Covid-19: investigating the team working experiences of front line NHS staff

Thursday 11 March 2021

Zoe Morrison
An RGU academic has partnered with Oxford Brookes University to examine the team working experiences of front line NHS staff working during the Covid-19 pandemic.

Dr Zoe Morrison, Academic Strategic Lead in People, Organisations and Practice at RGU’s Aberdeen Business School, has been working with academics from Oxford Brookes University’s Psychology Department, the Oxford Institute of Nursing, Midwifery and Allied Health Research (OxINMAHR), and King’s College London, on the research.

The 18-month project, funded by the Economic and Social Research Council as part of UK Research and Innovation’s rapid response to COVID-19, will interview and survey NHS personnel who worked, or who are currently working on COVID-19 wards, as well as senior managers and nursing and clinical directors from across the UK. The research will investigate the experience of working in front line NHS teams during the pandemic.

Academics aim to understand the short and longer-term impacts of working in such environments on teamwork and leadership, individual team members’ well-being and their future career plans. By exploring what NHS trusts have learned throughout the pandemic, the research project will provide best practice and educational guidance for team working to inform nation-wide responses to future pandemics, as well as to localised emergency and disaster relief efforts.

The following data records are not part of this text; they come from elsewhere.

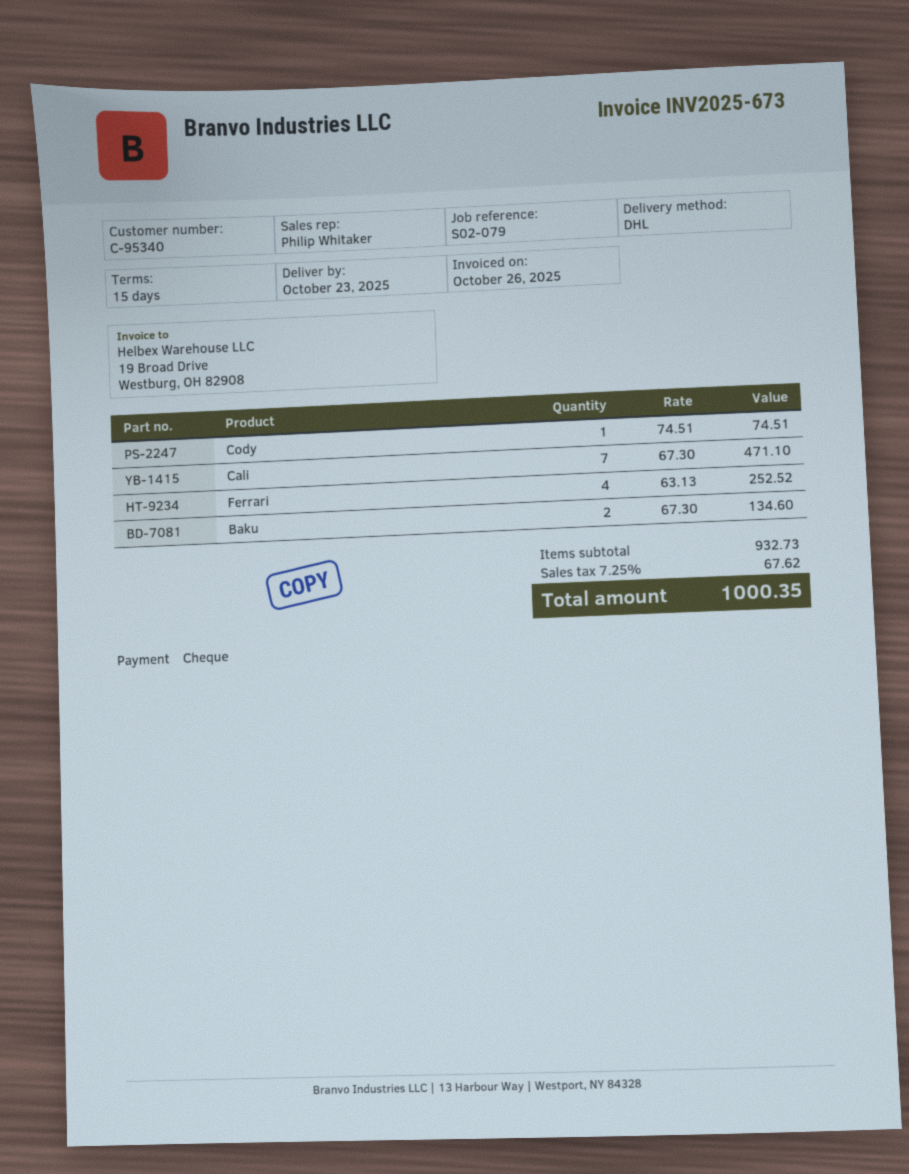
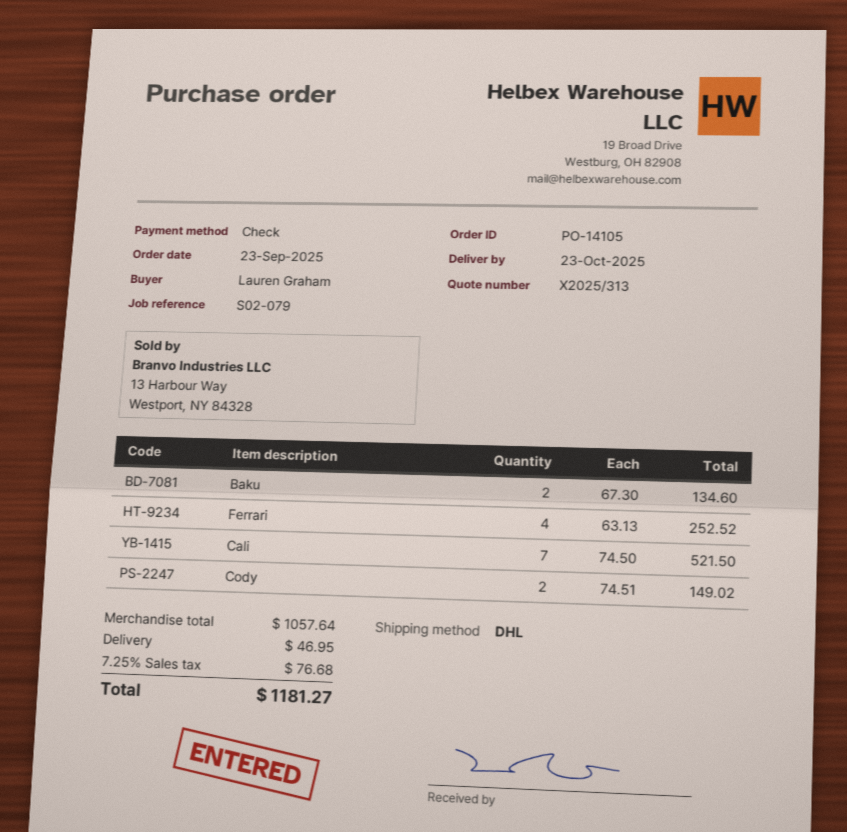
Cody: 1 x 74.51 = 74.51 -> 2 x 74.51 = 149.02
Cali: 7 x 67.30 = 471.10 -> 7 x 74.50 = 521.50
subtotal: 932.73 -> 1057.64
shipping: none -> 46.95
tax: 7.25% = 67.62 -> 7.25% = 76.68
total: 1000.35 -> 1181.27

The research team is now seeking NHS personnel to take part in interviews and online surveys. To take part, participants should visit the Rapidly-formed COVID-19 teams in the NHS project webpages where they can find further information and register for the study.

In response to the pandemic, NHS trusts across the country had to reinforce intensive and critical care units by redeploying personnel from other medical care pathways. During the first wave in Spring 2020, 15,000 student doctors and student nurses, Armed Forces personnel and many volunteers, including retired personnel, were recruited into the NHS.

Simultaneously, non-critical care personnel, such as respiratory therapists, speech therapists and physiotherapists were assigned to work on COVID-19 wards to observe respiratory functions, support patients with breathing and perform ‘proning’ - a procedure where patients are laid in a face down position to reduce the strain on their airways.

Dr Morrison said: “Our involvement in this project ensures that the perspectives of NHS staff working in Scotland will contribute to this UK wide study. Teamworking is essential to effective delivery of care and staff well-being and we want to hear from members of the NHS community who would like to share their experiences confidentially.”

Professor of Psychology, Vincent Connelly, from Oxford Brookes University is the research lead for the project. He said: “The pandemic response has seen an unprecedented deployment of medical personnel, which is a true testament to the work ethic and resilience of those in the NHS. As such, COVID-19 has posed unique challenges for the successful development of teamwork and communication between team members and we are very interested in how team leaders and team members have responded to the challenge over the past year."